Muy cerca de España existe un
enorme continente llamado África y en él un hermoso país llamado Kenia. En una
de las muchas granjas dispersas por todo el territorio nació y se crió la niña
Wangari Maathai rodeada de colinas revestidas con un manto verde y multitud de
árboles y arroyos de aguas cristalinas repletos de peces.
Wangari aprendió de sus mayores
que la higuera era un árbol sagrado al que había que respetar al igual que a
los centelleantes huevos de rana que encontraba en los arroyos.
Al crecer viajó a Estados Unidos
a estudiar biología, la ciencia de los seres vivos, y allí conoció a personas
que le enseñaron a pensar en hacer un mundo mejor ¡Que impaciente estaba por
volver a Kenia!
Transcurrieron 5 años antes de
que Wangari regresara a su granja y encontrara que la mayoría de los árboles
habían desaparecido y el arroyo se había secado. Las familias ya no cultivaban
lo necesario para alimentarse, en su lugar solo cultivaban enormes cantidades
de té para vender a otros países, empobreciéndolos aún más, por lo que muchos
se encontraban débiles y enfermos.
Se habían cortado tantos árboles
para ganar espacio para el cultivo del té que los bosques habían desaparecido,
las vacas y las cabras no tenían que comer y las mujeres y los niños debían
caminar cada vez más distancias en busca de leña para cocinar o calentar la
casa. Con cada tala quedaban menos árboles y gran parte del país estaba tan
pelado como un desierto.
Sin árboles no había raíces que
retuvieran el suelo. Sin árboles no había sombra. Lo que antes era un manto
verde ahora era una capa de polvo árido que el viento dispersaba y la lluvia
arrastraba hasta los arroyos y ríos para convertirlos en un lodazal.
- No tenemos agua para beber ni
leña para cocinar y nuestras cabras y vacas no tienen hierba que comer y no dan
leche. Nuestros niños tienen hambre y somos más pobres que antes. Wangari tuvo
una idea. Parecía simple, pero era una gran idea.
- ¿Por qué no plantamos árboles?
Les mostró cómo recoger las semillas de los pocos árboles que quedaban, cómo
abonar el suelo y regarlos, como hacer un hoyo con un palo para introducir la
semilla, y sobre todo a cuidar de los plantones, como si fueran bebés,
regándolos 2 veces al día para que crecieran fuertes.
El agua siempre era difícil de
conseguir. Cavaban un profundo agujero con las manos, se metían dentro para
poder sacar el agua con cubos. Muchos de los primeros plantones murieron, pero
Wangari enseñó a las demás a no darse por vencidas.

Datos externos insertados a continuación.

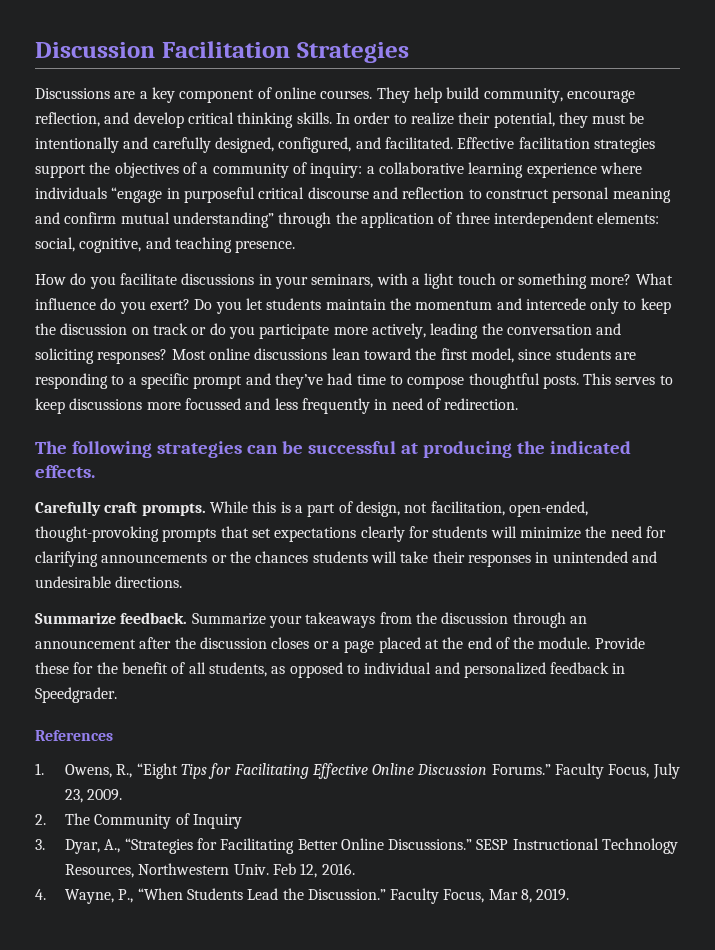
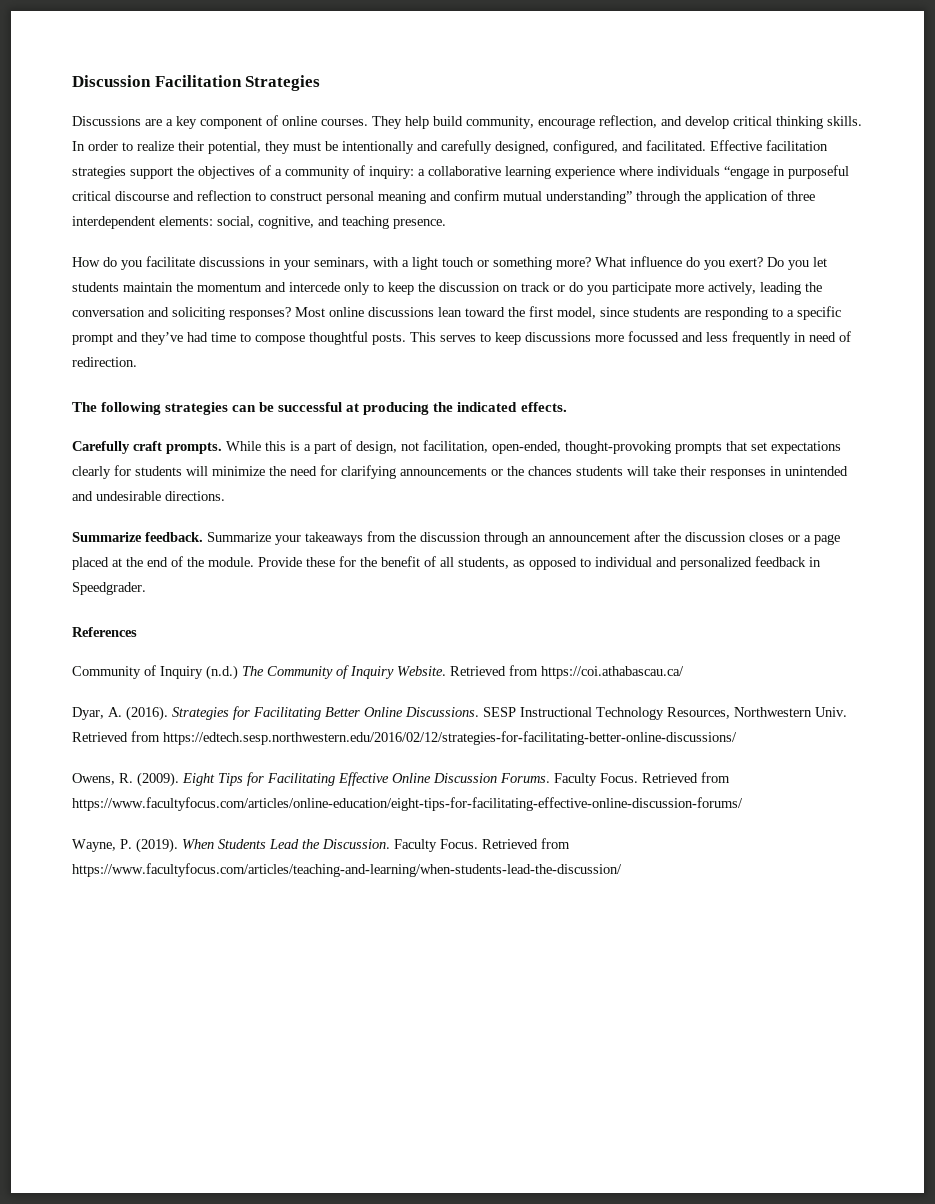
- 1. Owens, R., “Eight Tips for Facilitating Effective Online Discussion Forums.” Faculty Focus, July 23, 2009.
- 2. The Community of Inquiry
- 3. Dyar, A., “Strategies for Facilitating Better Online Discussions.” SESP Instructional Technology Resources, Northwestern Univ. Feb 12, 2016.
- 4. Wayne, P., “When Students Lead the Discussion.” Faculty Focus, Mar 8, 2019.
+ Community of Inquiry (n.d.) The Community of Inquiry Website. Retrieved from https://coi.athabascau.ca/
+ Dyar, A. (2016). Strategies for Facilitating Better Online Discussions. SESP Instructional Technology Resources, Northwestern Univ. Retrieved from https://edtech.sesp.northwestern.edu/2016/02/12/strategies-for-facilitating-better-online-discussions/
+ Owens, R. (2009). Eight Tips for Facilitating Effective Online Discussion Forums. Faculty Focus. Retrieved from https://www.facultyfocus.com/articles/online-education/eight-tips-for-facilitating-effective-online-discussion-forums/
+ Wayne, P. (2019). When Students Lead the Discussion. Faculty Focus. Retrieved from https://www.facultyfocus.com/articles/teaching-and-learning/when-students-lead-the-discussion/

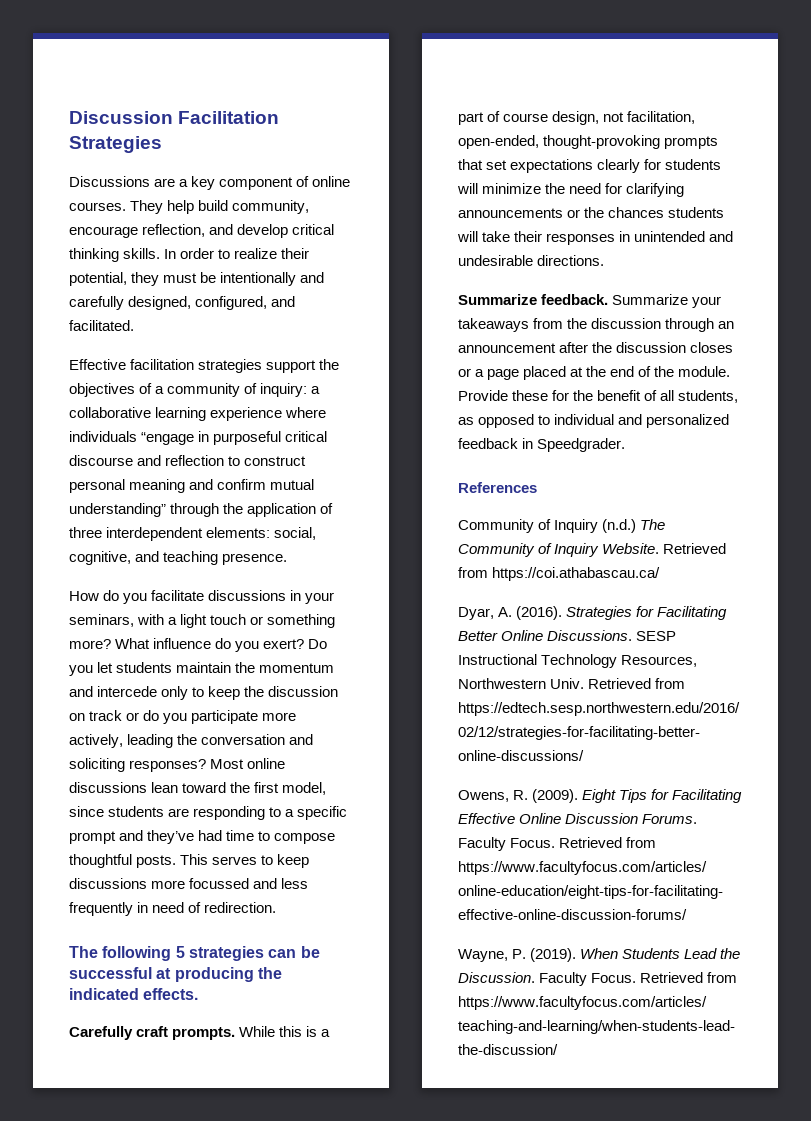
- In order to realize their potential, they must be intentionally and carefully designed, configured, and facilitated. Effective facilitation strategies support the objectives of a community of inquiry: a collaborative learning experience where individuals “engage in purposeful critical discourse and reflection to construct personal meaning and confirm mutual understanding” through the application of three interdependent elements: social, cognitive, and teaching presence.
+ In order to realize their potential, they must be intentionally and carefully designed, configured, and facilitated.
+ Effective facilitation strategies support the objectives of a community of inquiry: a collaborative learning experience where individuals “engage in purposeful critical discourse and reflection to construct personal meaning and confirm mutual understanding” through the application of three interdependent elements: social, cognitive, and teaching presence.
- The following strategies can be successful at producing the indicated effects.
+ The following 5 strategies can be successful at producing the indicated effects.
- While this is a part of design, not facilitation, open-ended, thought-provoking prompts that set expectations clearly for students will minimize the need for clarifying announcements or the chances students will take their responses in unintended and undesirable directions.
+ While this is a part of course design, not facilitation, open-ended, thought-provoking prompts that set expectations clearly for students will minimize the need for clarifying announcements or the chances students will take their responses in unintended and undesirable directions.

Muchas de las mujeres no sabían
leer ni escribir. Eran madres y granjeras y nadie las tomaba en serio. Aun así
ellas estaban dispuestas a cambiar sus propias vidas.
Había que trabajar duro, pero las
mujeres se sentían orgullosas. Ahora, cuando cortaban un árbol, plantaban dos.
Crecieron los bosques de nuevo. Las huertas producían mejores alimentos y todos
ellos se encontraban más fuertes. Los hombres al ver lo que hacían las mujeres,
sintieron admiración por ellas y se les
unieron.
Wangari distribuyó plantones en
las escuelas y enseñó a los alumnos a hacer sus propios viveros.
Dio plantones a los reclusos de
las cárceles e incluso a los soldados, y les dijo que llevaran el arma en una
mano y un plantón en la otra. Así serian buenos soldados.
Han transcurrido 30 años
y Wangari, junto a las mujeres y hombres de su país, han logrado plantar 30
millones de árboles y la plantación aún continua. Porque como decía Wangari “Cuando el suelo está desprotegido, está
pidiendo ayuda, está desnudo y necesita que le vistan. Es la naturaleza del
país. Necesita color, necesita su manto verde”.